## What you are asked to do
The required output is the stretch from the line containing "margin-left: 36px ->" through the line containing "text: Action ->" in the records below, unaltered and with no pictures.

## Supplied entries

###

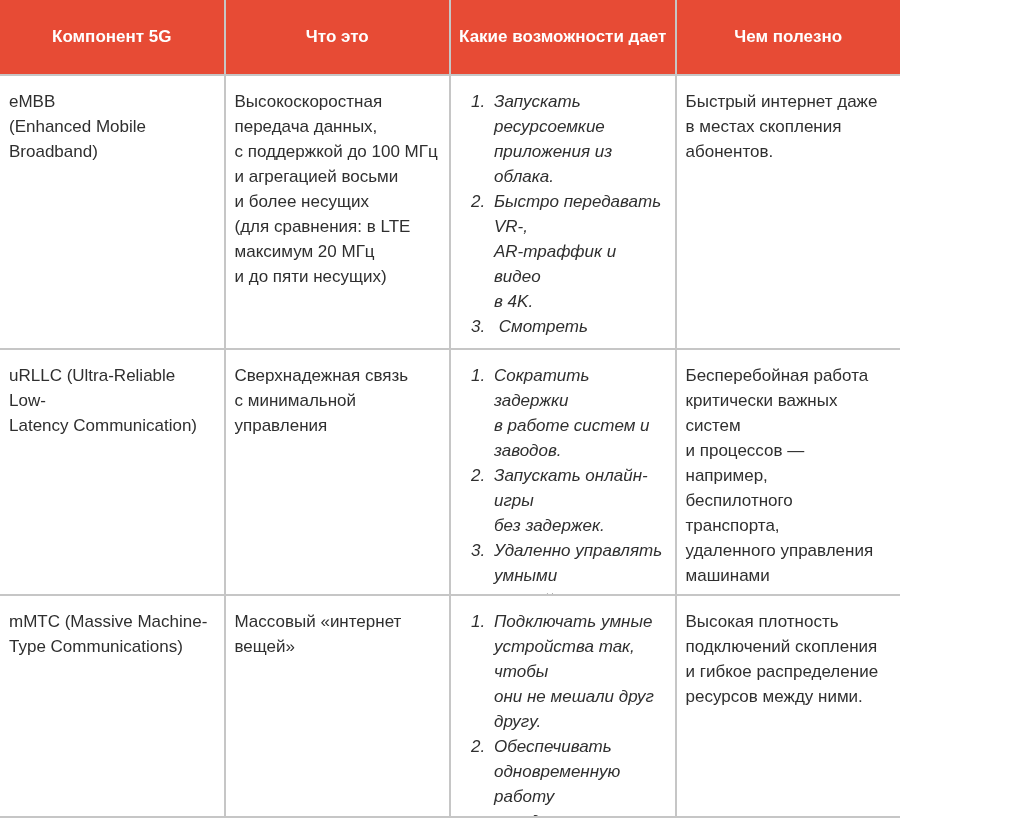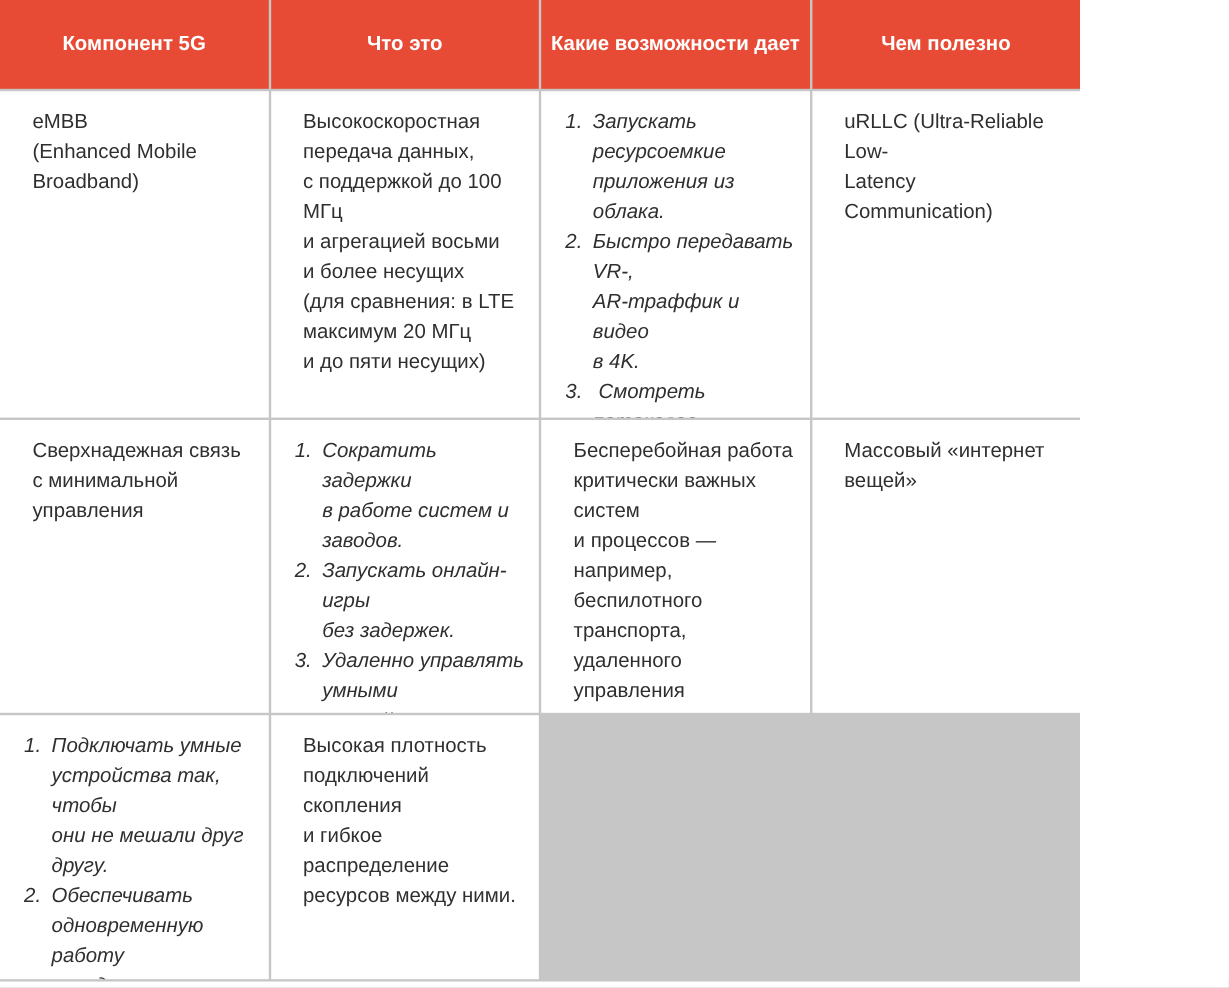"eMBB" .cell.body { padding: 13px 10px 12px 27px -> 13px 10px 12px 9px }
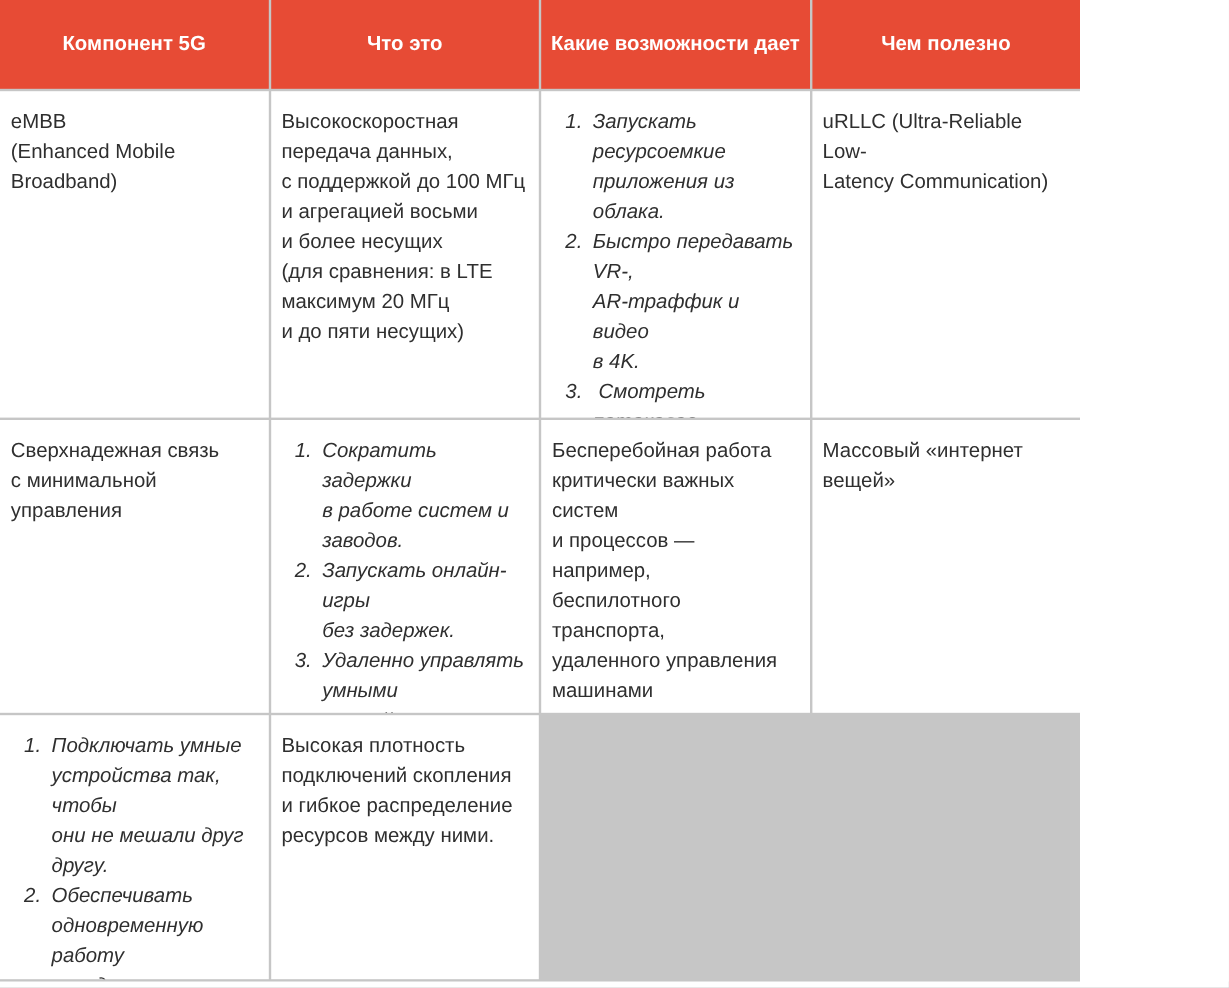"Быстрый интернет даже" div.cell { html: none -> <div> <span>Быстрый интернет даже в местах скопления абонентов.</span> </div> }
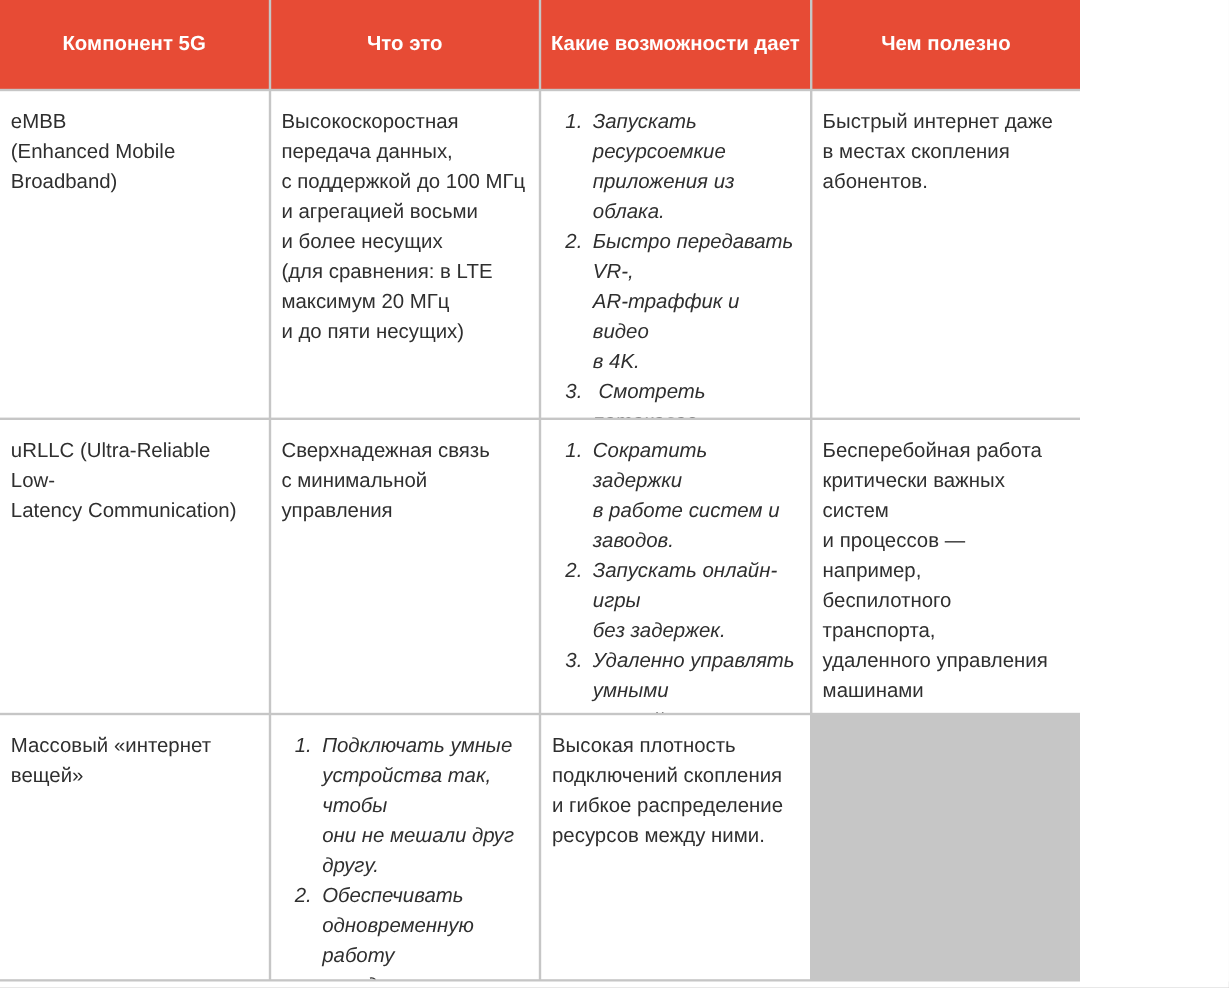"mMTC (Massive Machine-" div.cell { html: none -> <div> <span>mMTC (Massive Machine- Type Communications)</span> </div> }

###

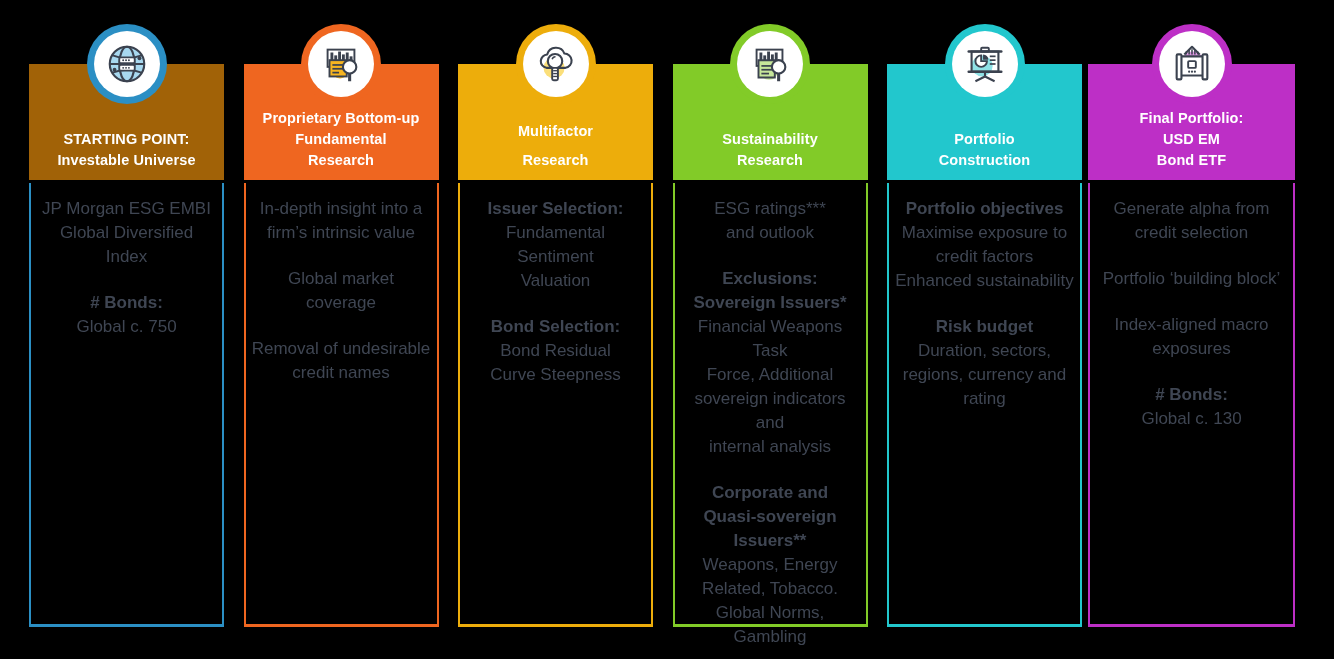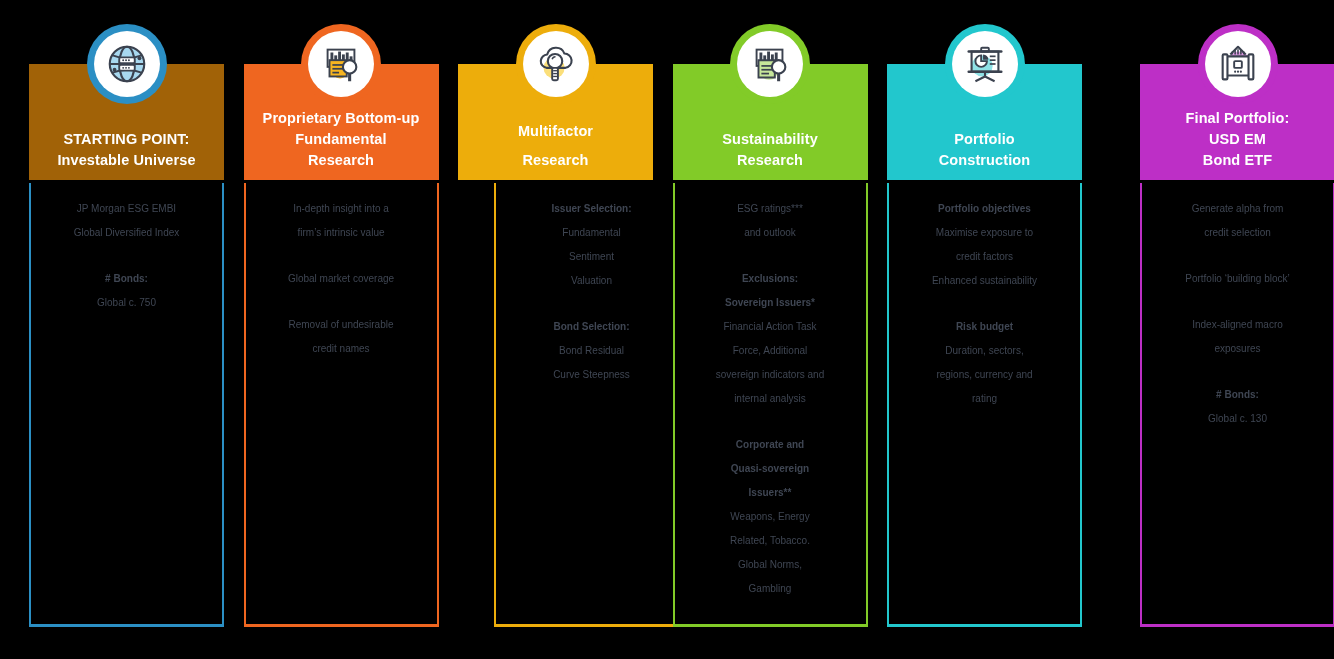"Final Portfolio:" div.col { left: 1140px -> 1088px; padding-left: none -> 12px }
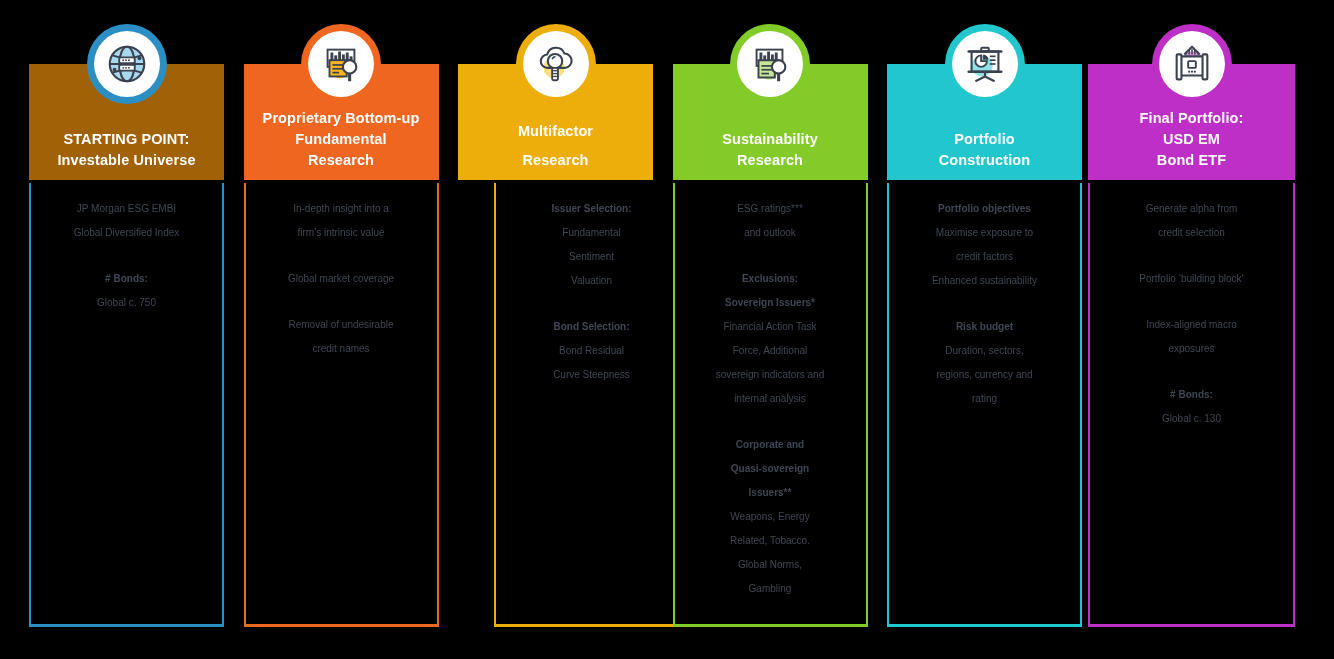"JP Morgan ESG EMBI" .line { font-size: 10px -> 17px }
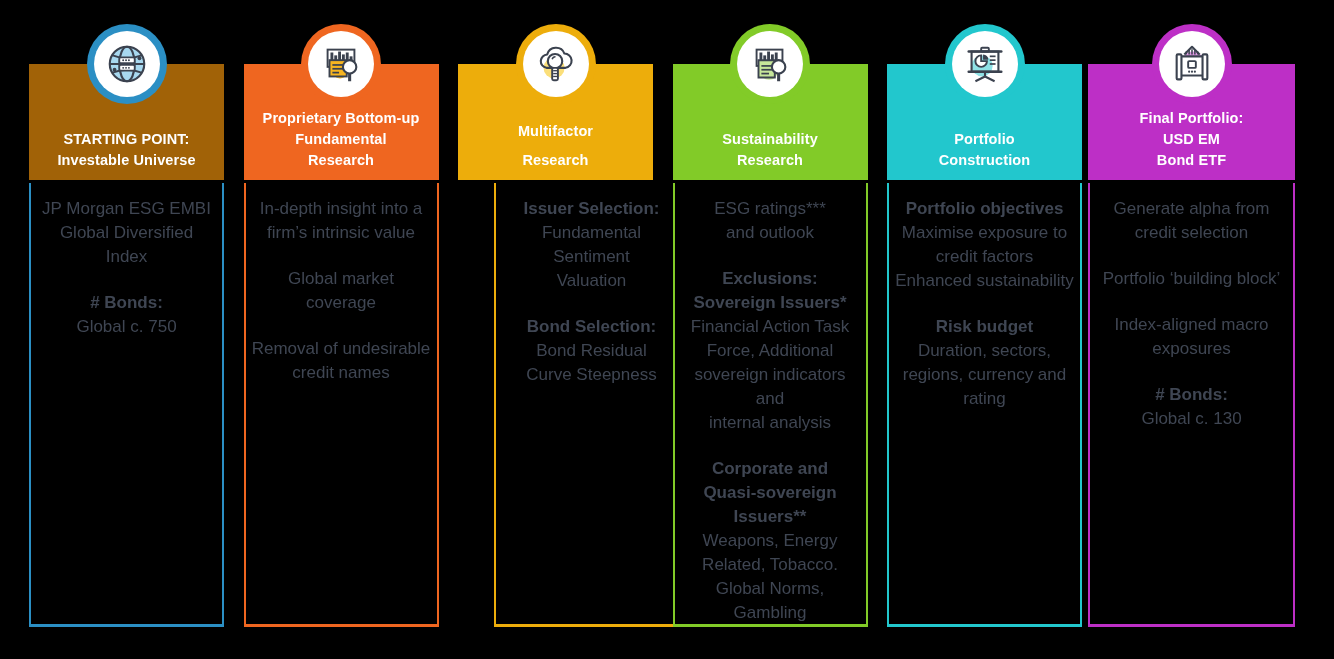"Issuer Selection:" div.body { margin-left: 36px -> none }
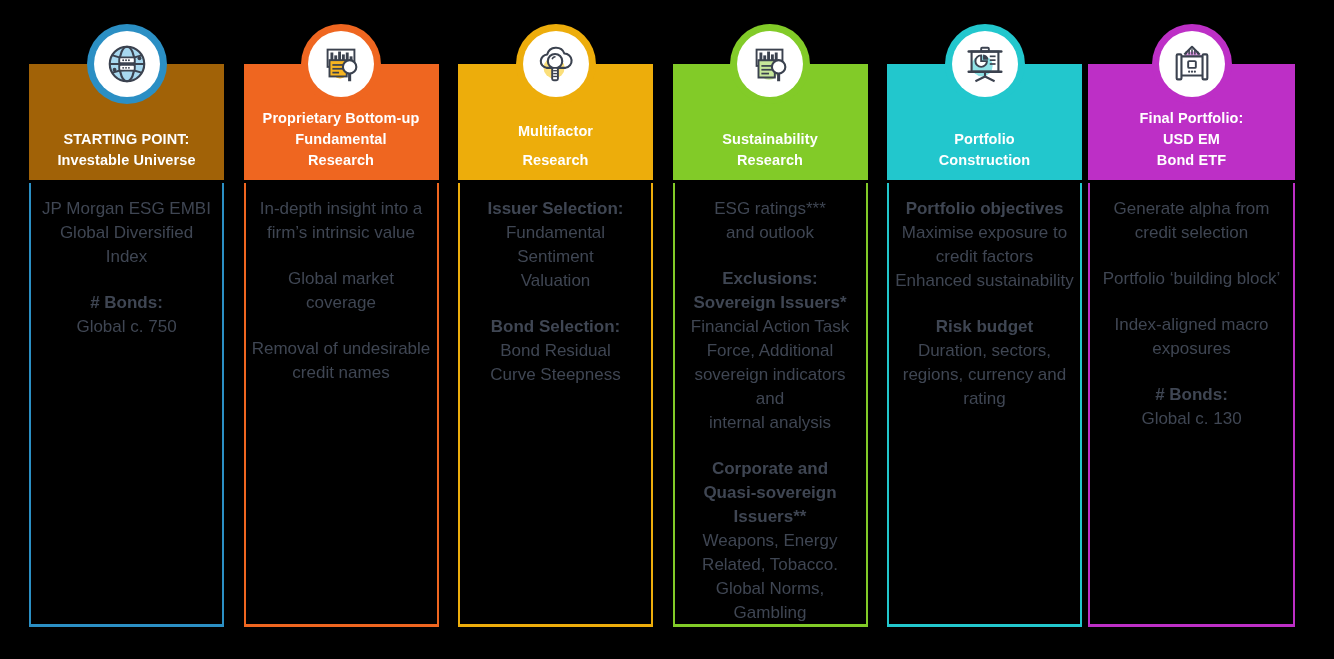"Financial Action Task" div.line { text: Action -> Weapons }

###

## Answer to the problem
"Issuer Selection:" div.body { margin-left: 36px -> none }
"Financial Action Task" div.line { text: Action -> Weapons }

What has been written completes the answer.